Opportunities for exercise. It’s no coincidence that most adults find it easier to sit at their desks after a sweat session at the gym. Science has proved what we know to be true over and over, and it turns out the benefits of exercise apply to children, too. A 2010 literature review published in Developmental Review concluded that aerobic exercise unequivocally promotes children’s executive function. While any form of exercise helps, researchers found that forms of exercise that engage the mind (e.g. team sports, dance, martial arts) are more beneficial than those that do not. The amount of exercise can also positively impact executive function.

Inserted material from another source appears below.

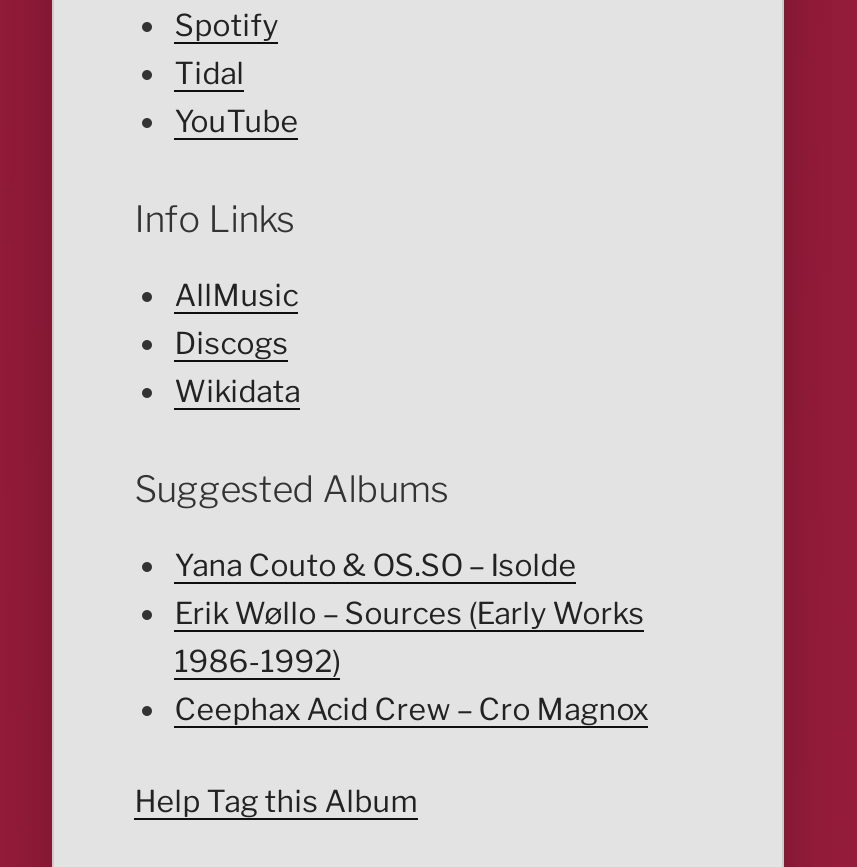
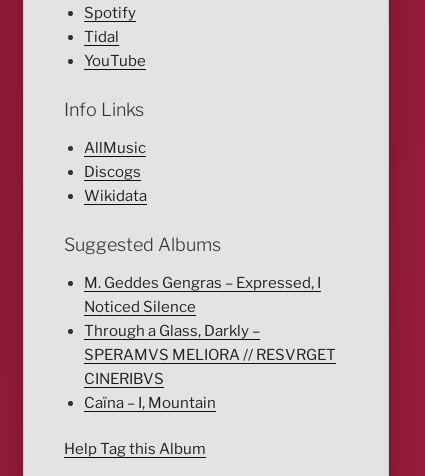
[174,548,648,728] Yana Couto & OS.SO – Isolde | Erik Wøllo – Sources (Early Works | 1986-1992) | Ceephax Acid Crew – Cro Magnox -> [84,274,336,412] M. Geddes Gengras – Expressed, I | Noticed Silence | Through a Glass, Darkly – | SPERAMVS MELIORA // RESVRGET | CINERIBVS | Caïna – I, Mountain

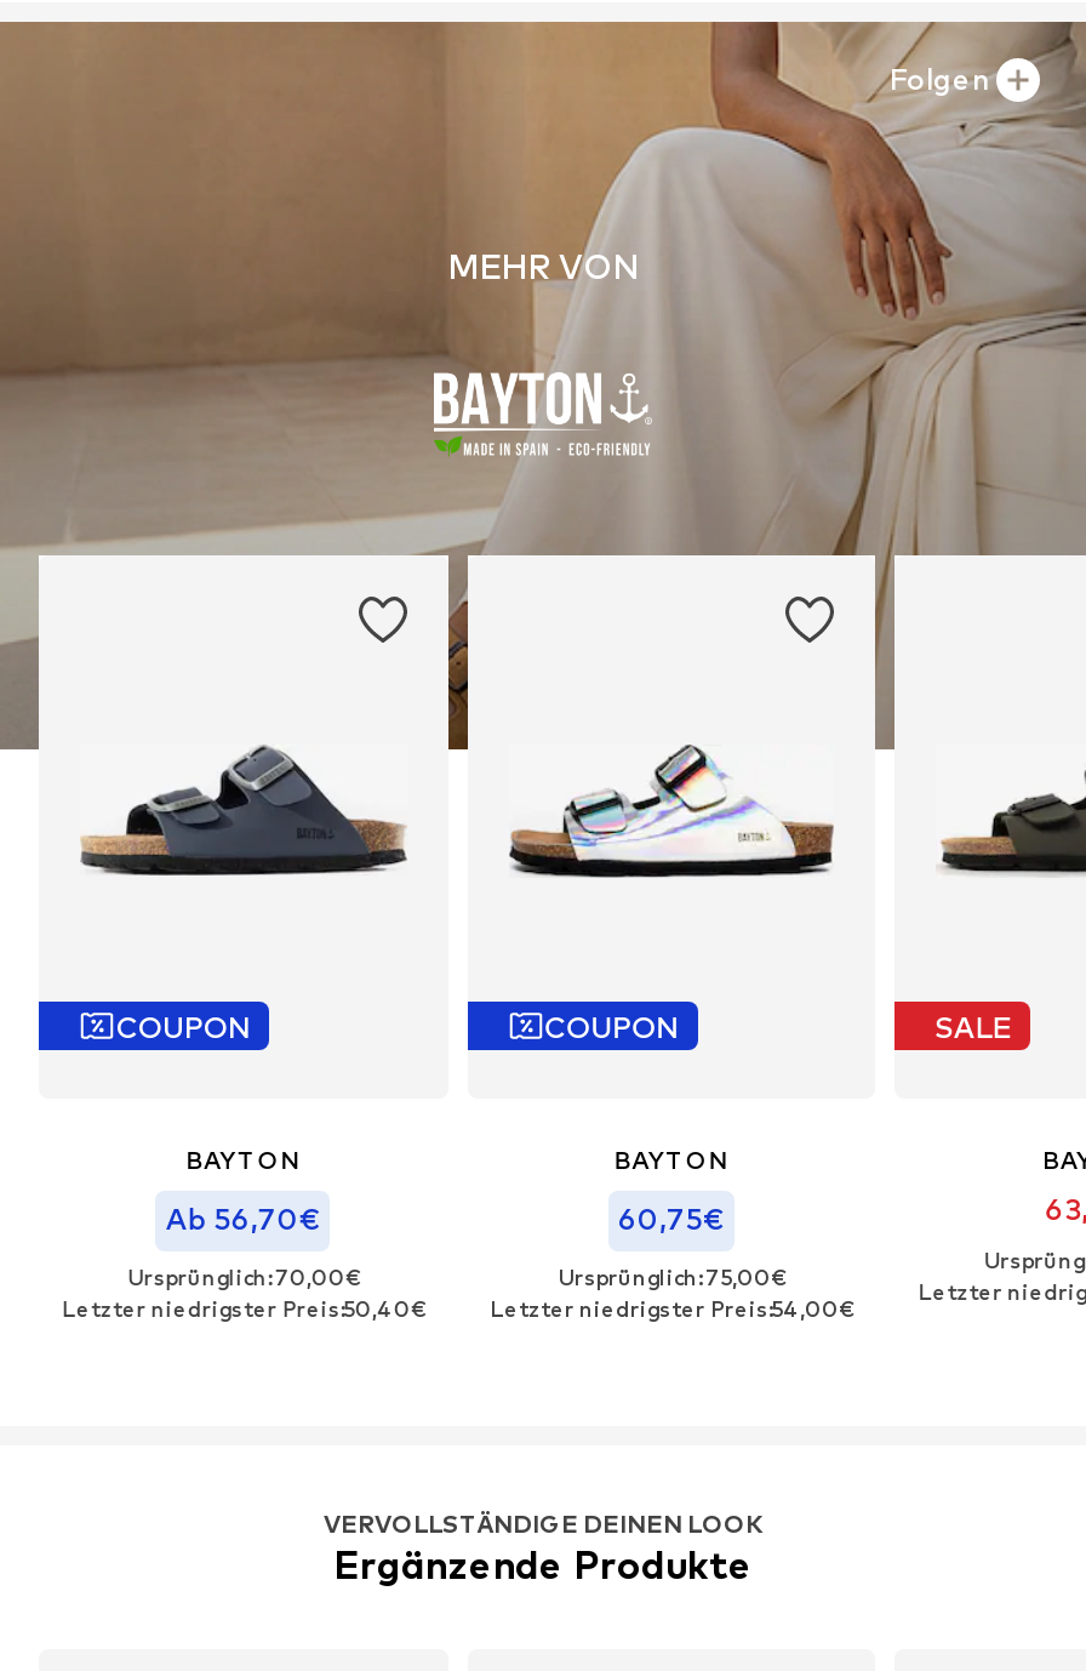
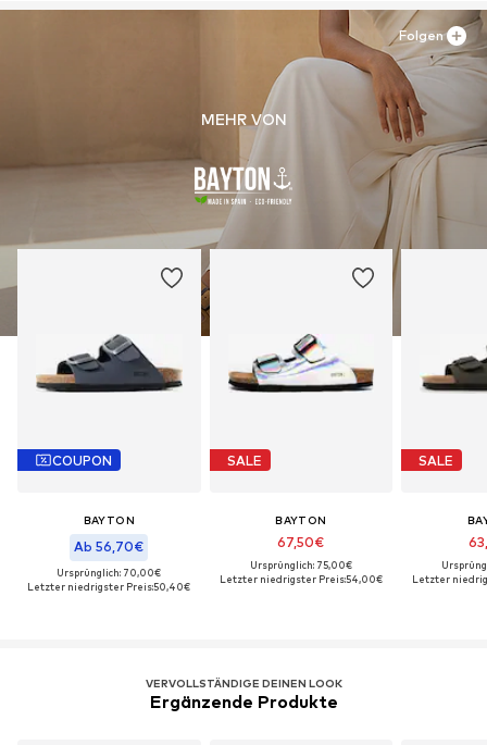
[545,1009,678,1045] COUPON -> [227,452,262,469] SALE
[618,1201,725,1238] 60,75€ -> [278,534,324,551] 67,50€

Subjects in the study were placed in one of three groups: a control group, a group that exercised 20 minutes per day, and a group that exercised 40 minutes per day. Using standardized testing and a functional MRI, researchers found that both groups of exercisers performed better on executive function than the control group and that those who exercised for 40 minutes did better than those who exercised for 20 minutes. And if you’re worried that your child is so mentally disorganized that they are exercise-proof, fear not; one study found that the children who benefit most from exercise were the ones with the lowest executive function at baseline. (And if the argument for exercise isn’t compelling enough, a kid who is playing a sport, dancing, or practicing Taekwondo is, by definition, not in front of a screen.)

If you find yourself scrambling to help find your kid’s left shoe two minutes before the bus comes, remember your focus might be misplaced. When it comes to getting to school on time, putting your best foot forward might just start with the brain.